Who should sign your fundraising appeal letter?
Obviously, the person who the letter is from should sign the letter.
But who should the letter be from?
The Authority of the letter signer Matters
The CEO, or President, or Executive Director is in charge of getting the mission done. Donors want to hear from them. When the big boss signs the letter, donors may be inclined to believe that this request is essential to delivering the mission and that their donation will matter.
Warning: don’t let the big boss rewrite the letter because they think the ‘voice’ of a good fundraising letter is beneath their dignity. Here’s good advice from Tom Ahern about that in his post Sign the letter, pretty please. “Someone signs the appeal. Their signature does NOT entitle them to a rewrite.”

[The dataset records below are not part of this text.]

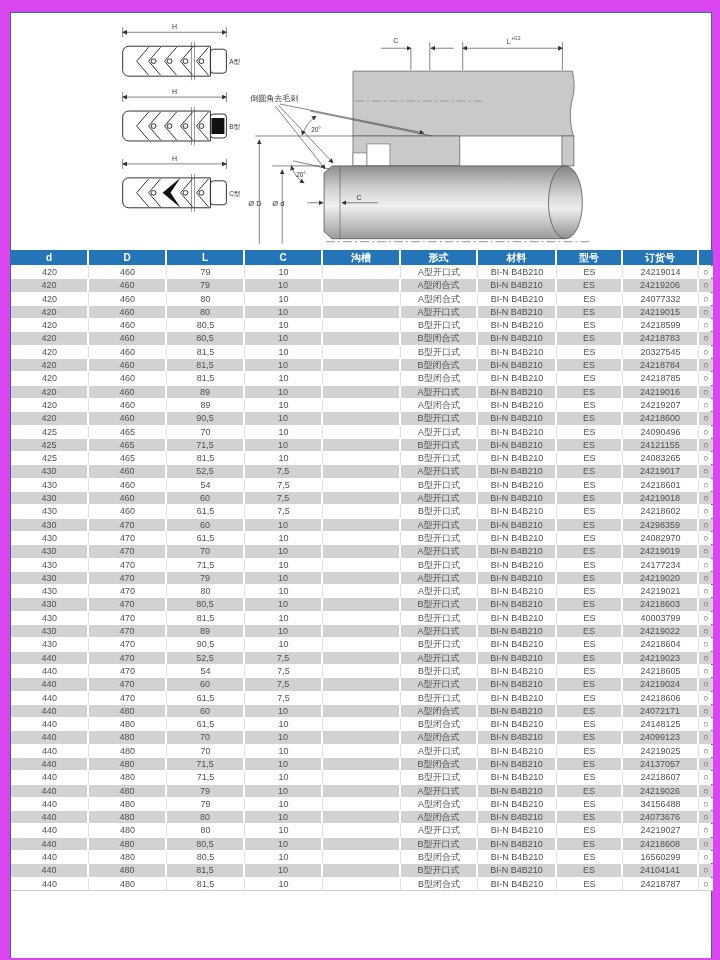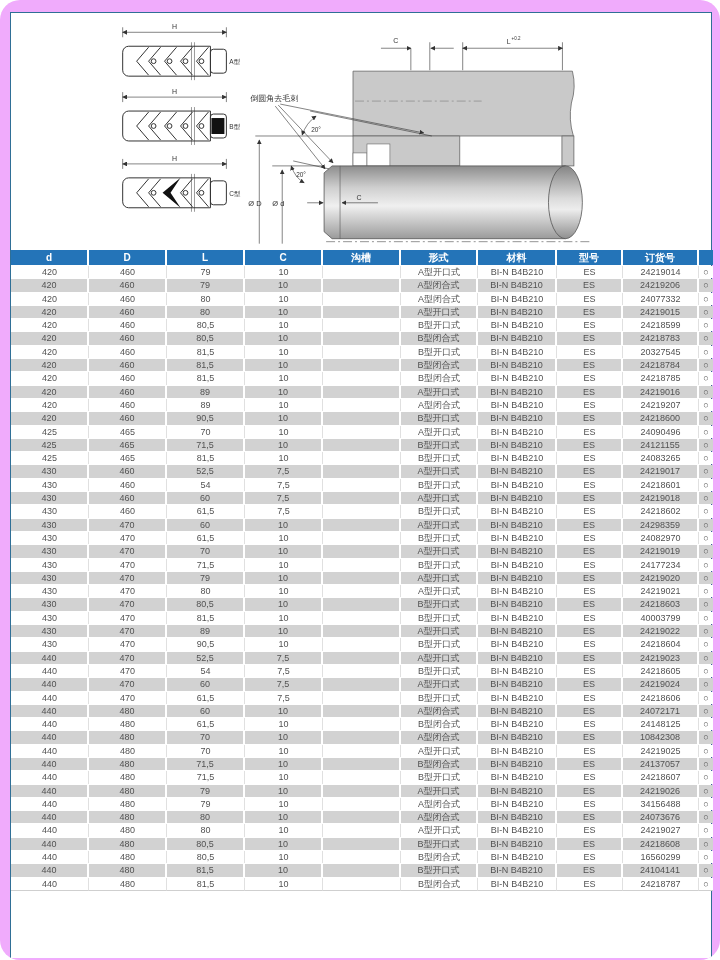--- a/index.html
+++ b/index.html
@@ -1,17 +1,17 @@
 <!DOCTYPE html>
 <html><head>
 <meta charset="utf-8">
 <style>
   html,body{margin:0;padding:0;background:#fff;}
-  .page{position:relative;width:720px;height:960px;background:#f0abfc;overflow:hidden;
-        font-family:"Liberation Sans",sans-serif;border-radius:20px;}
+  .page{position:relative;width:720px;height:960px;background:#d946ef;overflow:hidden;
+        font-family:"Liberation Sans",sans-serif;}
   .frame{position:absolute;left:10px;top:12px;width:702px;height:946px;
          border:1px solid #2f6f96;border-bottom:none;box-sizing:border-box;background:#fff;}
   .diagram{display:block;width:700px;height:236px;}
   
   table.catalog{table-layout:fixed;width:700px;border-collapse:separate;border-spacing:0 1px;
                 margin:0;}
   table.catalog th{background:#2474b8;color:#fff;font-size:10px;font-weight:bold;
                    height:15px;line-height:15px;text-align:center;padding:0;
                    border-right:2px solid #fff;overflow:hidden;white-space:nowrap;}
   table.catalog th:last-child{border-right:none;}
@@ -608,21 +608,21 @@
           </tr>
           <tr class="g">
             <td>440</td>
             <td>480</td>
             <td>70</td>
             <td>10</td>
             <td></td>
             <td>A型闭合式</td>
             <td>BI-N B4B210</td>
             <td>ES</td>
-            <td>10842308</td>
+            <td>24099123</td>
             <td class="circ">○</td>
           </tr>
           <tr class="w">
             <td>440</td>
             <td>480</td>
             <td>70</td>
             <td>10</td>
             <td></td>
             <td>A型开口式</td>
             <td>BI-N B4B210</td>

In the past year every appeal letter we wrote/edited/put-in-the-mail was signed by the President or Executive Director—they were the storyteller. That includes letters to big and small organizations in the education, environmental, social services, arts, social justice, and animal welfare sectors.
Relatable and Engaging Matter
To make the signer more personal and relatable, almost every one of those letters we sent out had the digitized signature of the signer above the return address and the headshot of the smiling signer next to the signature on the letter.
Speaking of headshots. We all know “a picture is worth a thousand words”. What that picture makes the reader feel matters more than the title under the signature.
Many signers will want to provide you with their ‘press release’ style headshot…professionally taken to show the gravitas necessary to their big boss position. Let’s face it—that executive look isn’t warm and engaging.
Something more real is needed, maybe even something they might have on their mobile phone. Listen, I know that’s a long shot for a hospital CEO or other big shots. Try this: Ask them for their most relatable and engaging headshot; those words might help.
Some EDs and CEOs resist including their headshot altogether. "It's not about me — it's about the organization." That instinct comes from a good place, but it gets the psychology backwards. In the context of direct mail, donors don’t give to organizations. They give because a person asked them. The headshot doesn't make it about the signer — it makes the signer real. A letter signed by a name with no face is a document. A letter signed by someone whose eyes meet yours from the page is a conversation. That's not ego. That's connection.
What makes the headshot even more important is that Prof. Voegele’s eye tracking studies showed that readers look at the PS, then read the letter. That means the signer’s headshot is one of the first things a donor sees. Many readers’ first subconscious impression is influenced by the signer’s headshot. It will be better if the photo conveys more of “I care” then “I’m in charge”.
Familiar Matters
Don’t keep switching signers. If the CEO, President, or ED signs each time, over time they become more real to the donor than if a different person signs each time. Especially true if the headshot of the signer is always included next to the signature. This falls under the adage People give to People and more so if they look capable AND caring.
Singular not Plural Matters
Again, but rephrased: “Individuals give when other Individuals ask”. Don’t send a letter from a committee, except in unusual cases. Remember that the voice of the letter needs to be from “Me/I” to “you”, not from “us/we”. “me/I” is a person. “Us/We” is an organization.
There are some exceptions: in one case each staff person of a small environmental justice organization in the middle of a fight with polluters signed the letter. Most of them were mentioned in either the letter or the accompanying update flyer.
In another case, for a community hospital in a small, rural New England town, the town’s best-known doctor was the signer. The equity he’d built up with the community delivered one of the best donation responses their letters had received. But that’s a one-time event. You can’t ask a doctor to be the face of fundraising. His credibility would evaporate.
Authentic Matters
Who owns the story? If the story is the heart of the appeal, maybe the story owner should sign. That could be the person helped (patient, participant, student, artist, etc.), or a staff member like a nurse, teacher, case worker, or volunteer.
In practice this has been rare because the language needed to make the ask doesn’t fit those people and might sound out-of-tune coming from them. Gratefulness, yes. Please donate now, not so much.
When it’s the head of the organization who introduces the story, tells the story, shares the testimonials, wraps up after the story, and makes the ask, it all sounds in-tune. She’s a legit storyteller and asker for the organization. She then lets the story and/or testimonial-in-their-own-words speak for the volunteer or person helped.
What about board members as fundraising letter signers?
Board members often don’t fulfill the above criteria. They don’t run the organization, they aren’t known except to a few, and this might be the only time you hear from them. So, we don’t usually recommend them as signers—unless they are well known to the donor file because they hear from them in other contexts.
Some examples of great headshots
Note how relatable these headshots are. These people are obviously caring, approachable and competent. That’s the feeling you want.
A special note about the two signers of the Home Healthcare Hospice & Community Services letter. That letter violates the principle of only one signer, and of using board members. But they are in a small town and the board chair is well-known in the community as a business owner supporting many causes and who cares about the community. It’s the exception that proves the rule.